While on the subject of sparkling libations, it would be remiss to gloss over what has been one of the most increasingly popular drinks of the Australian summer. Cider is fresh, with a touch of sweetness and a mild tickle of carbonation. Ben Moechtar, president of the NSW Sommeliers Association, always has plenty of cold Escanciador ‘ES' sidra in the fridge at his North Sydney outpost, Delicado. The flavour of fresh orchard apples is cut by biting acidity and a subtle vinegar note. It's low on fizz (and booze content) so you can slam it down fast.
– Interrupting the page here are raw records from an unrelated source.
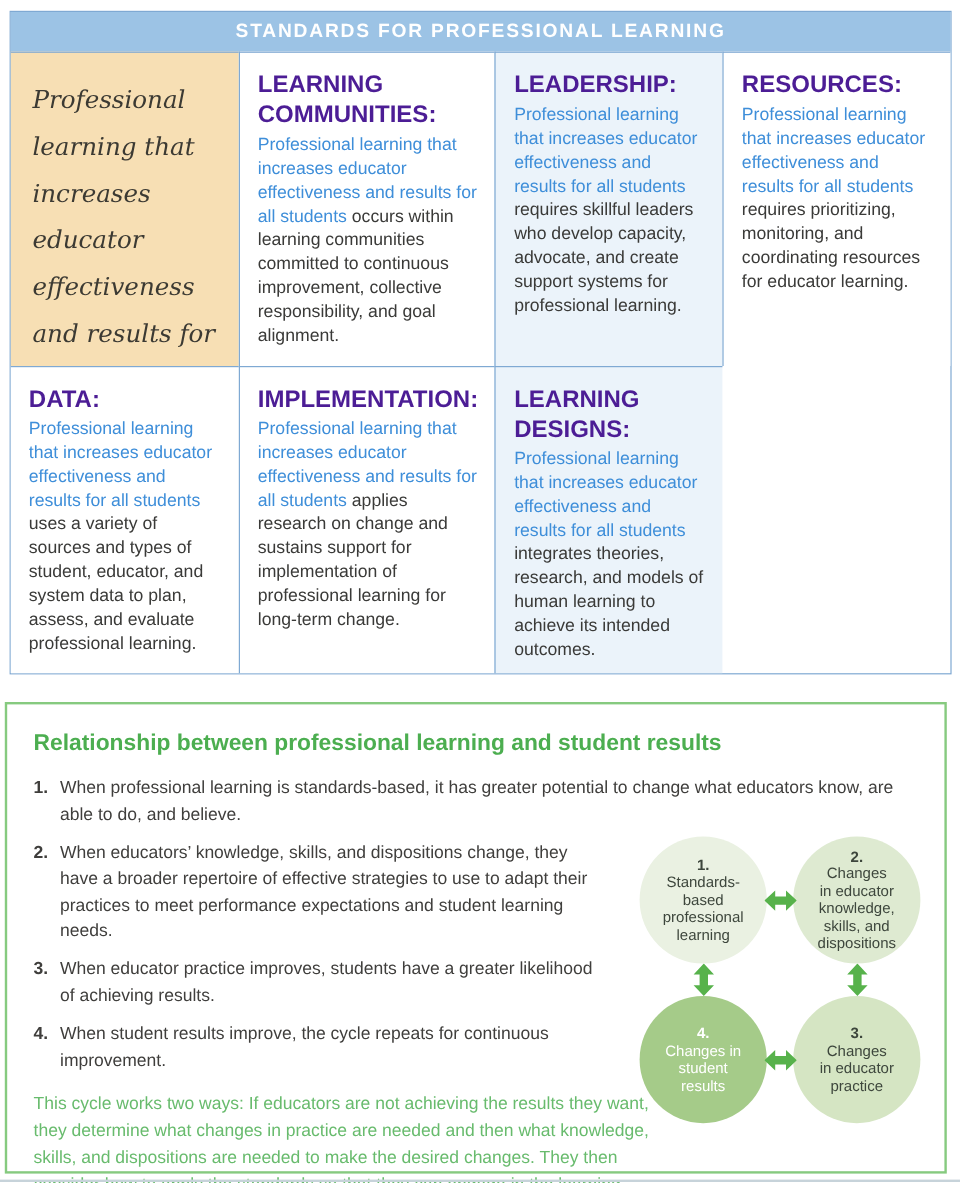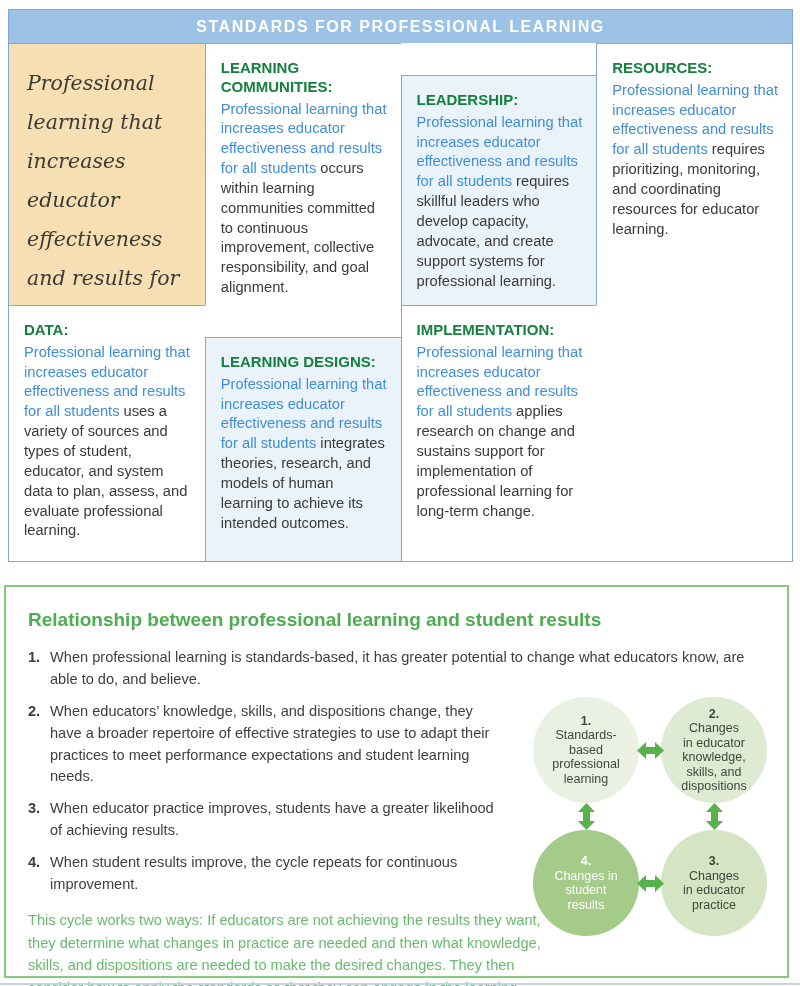"LEARNING COMMUNITIES:" .cell-heading { color: #15803d -> #4c1d95; font-size: 15px -> 20px }
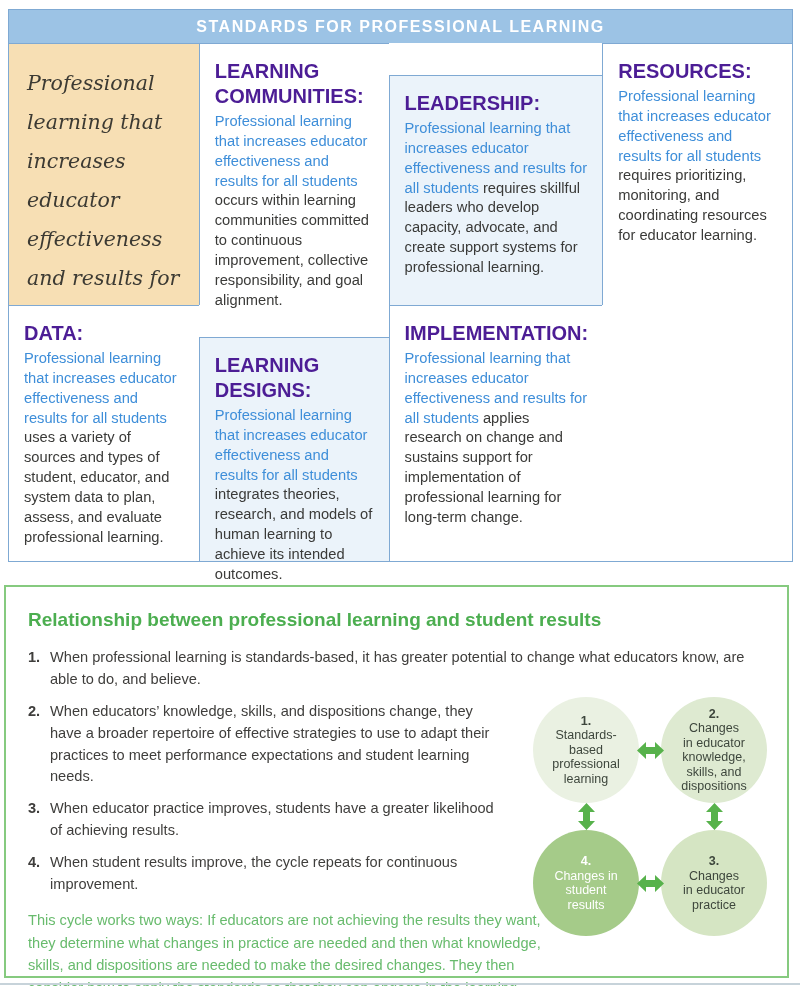"LEADERSHIP:" .cell.alt { margin-top: 32px -> none }
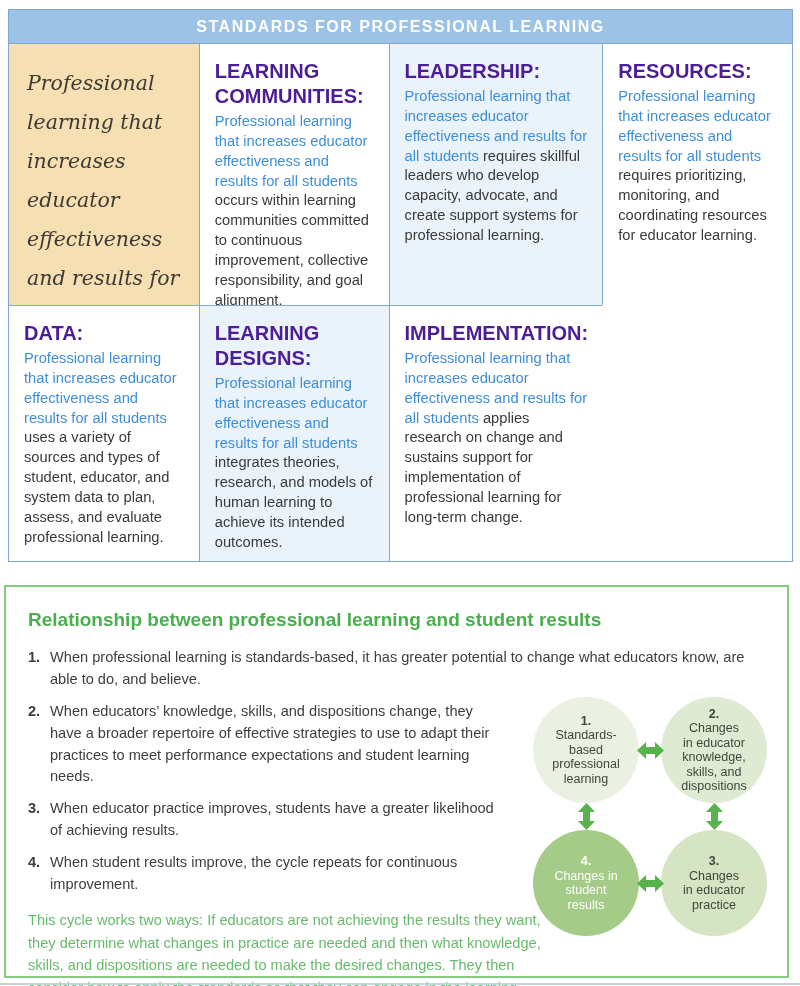"LEARNING DESIGNS:" div.cell { order: before "IMPLEMENTATION:" -> after "IMPLEMENTATION:" }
Other suggestions for breakfast boozing:
Drinking before noon can be like putting a sticker on your forehead that says 'high functioning alcoholic'. Unlike Europe, where an aperitif is a civilised precursor to a meal and carries digestive rewards, you can't get a drink before noon in most places in Australia, unless they're early openers (and that's a tawdrier story). But there's a rich history of morning glory gargling and, done in moderation and very, very sporadically, it can be a tonic for the senses and a neat spritzer for your social life.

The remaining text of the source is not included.